At the first public meeting held to try and fight against the threat to the South West Acute Hospital’s (SWAH) emergency surgery, the lack of political representation drew the ire of many in the room.

More than 50 people were in attendance at Fermanagh House last Thursday night as the campaign got under way. Organised and chaired by Councillor Donal O’Cofaigh, CCLA, the meeting heard from SDLP Councillor Paul Blake and health campaigner, Helen Hamill.

Aside from Councillors O’Cofaigh and Blake, Councillor Adam Gannon (SDLP) and Councillor Eamon Keenan (Independent) were the only two other political representatives present that evening.

The meeting began with a video showing a recent Council Health and Social Care Services sub-committee meeting where, at the end of the recording, Western Trust Chief Executive Neil Guckian read out a statement around the fragility of emergency surgery at the SWAH.

In the meeting, he also said he wanted to be upfront with the public and he asked for everyone to work constructively with them [the Western Trust]. However, the meeting was then moved into confidential matters for further discussion away from the public eye.

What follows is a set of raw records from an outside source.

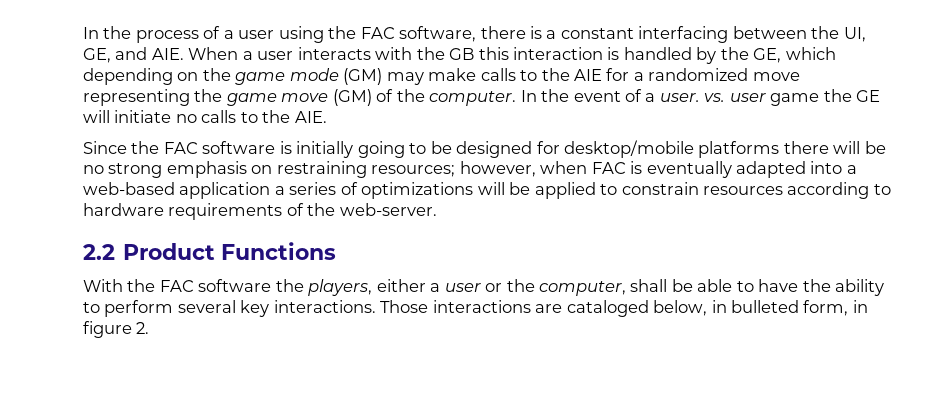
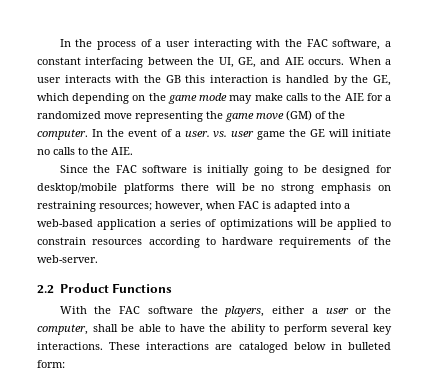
- In the process of a user using the FAC software, there is a constant interfacing between the UI, GE, and AIE. When a user interacts with the GB this interaction is handled by the GE, which depending on the game mode (GM) may make calls to the AIE for a randomized move representing the game move (GM) of the computer.
+ In the process of a user interacting with the FAC software, a constant interfacing between the UI, GE, and AIE occurs. When a user interacts with the GB this interaction is handled by the GE, which depending on the game mode may make calls to the AIE for a randomized move representing the game move (GM) of the computer.
- Since the FAC software is initially going to be designed for desktop/mobile platforms there will be no strong emphasis on restraining resources; however, when FAC is eventually adapted into a web-based application a series of optimizations will be applied to constrain resources according to hardware requirements of the web-server.
+ Since the FAC software is initially going to be designed for desktop/mobile platforms there will be no strong emphasis on restraining resources; however, when FAC is adapted into a web-based application a series of optimizations will be applied to constrain resources according to hardware requirements of the web-server.
- Those interactions are cataloged below, in bulleted form, in figure 2.
+ These interactions are cataloged below in bulleted form:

Councillor O’Cofaigh said the public meeting was the first step in action to fight against what he said was no surprise in terms of the potential withdrawal of emergency surgery.

He claimed that this was all part of a plan to close rural acute hospitals.

“What is clear, there is a crisis in our emergency surgery,” said Councillor O’Cofaigh. “They [Western Trust] have not made a decision yet, but they are making everyone aware that, potentially, that this is something they have planned for in the near future.

“I have to say this is not a surprise. It certainly is not a surprise.”

Councillor O’Cofaigh said he felt the withdrawal of emergency surgery was the first step in the loss of acute services at the SWAH, and said the message of public opposition had to be spread.

“We need to get this message out into every corner of our community and we need to find ways to make people understand.

“This isn’t being raised because it isn’t going to happen. This is being raised because it is going to happen.”

‘Domino effect’

Helen Hamill spoke of the knock-on effect of having no emergency surgery and without it there would be a “domino effect” for other departments at the SWAH. The Trust denies this will be the case. Speaking after the meeting, Mrs. Hamill said she believes rural lives will be lost if there is no longer emergency surgery at the SWAH. “I think everybody has agreed it needs to be an immediate united response that rural lives matter.

“That our access to emergency surgery is affected by ambulance access, hospital staffing and bypassing a hospital with the facilities and the quality that the SWAH offers is of no logical use to anybody.”

Mrs. Hamill added that this challenge would be the most difficult one to save services the people of Fermanagh have faced.

Local solicitor Reggie Ferguson called for more honesty from the Western Trust and Health Department.

“Why is it always the SWAH they can’t get doctors to? Is Fermanagh such a horrible place?” he questioned. “There needs to be a bit of honesty,” he said calling for meetings with the Trust and Health Minister Robin Swann.

All in attendance were in agreement that action needed to be taken, and needed to be done in a succinct and focused fashion.

Those present also voiced their anger at the broader lack of political representation at the meeting. The Impartial Reporter reached out to a number of parties about their non-attendance.

In response, DUP MLA Deborah Erskine said: “Due to another diary commitment elsewhere in the constituency, I could not attend the public meeting.

“There are workforce pressures which are impacting the SWAH currently, and these are having knock-on effects. It is absolutely vital that efforts to recruit consultants continue and to increase the workforce across emergency general surgery at the SWAH.

“I met with the Chief Executive of the Western Trust earlier in the week and will continue to liaise with the Trust and the Health Minister.

“We should all share the desire to ensure the focus is kept on staff recruitment and working to deal with the issues we face.”

A UUP spokesperson responded that its political representatives “were not aware of a public meeting held regarding the current status of emergency surgery at SWAH”.

They continued: “The UUP councillors who sit on the Council’s Health Committee have met with Western Trust officials.

“Tom Elliott MLA has also met last week with Western Trust officials to discuss the serious situation regarding emergency surgery at SWAH.

“The UUP political representatives will of course continue to campaign to keep emergency surgery at the SWAH.”

Sinn Féin had not responded by the time of going to press.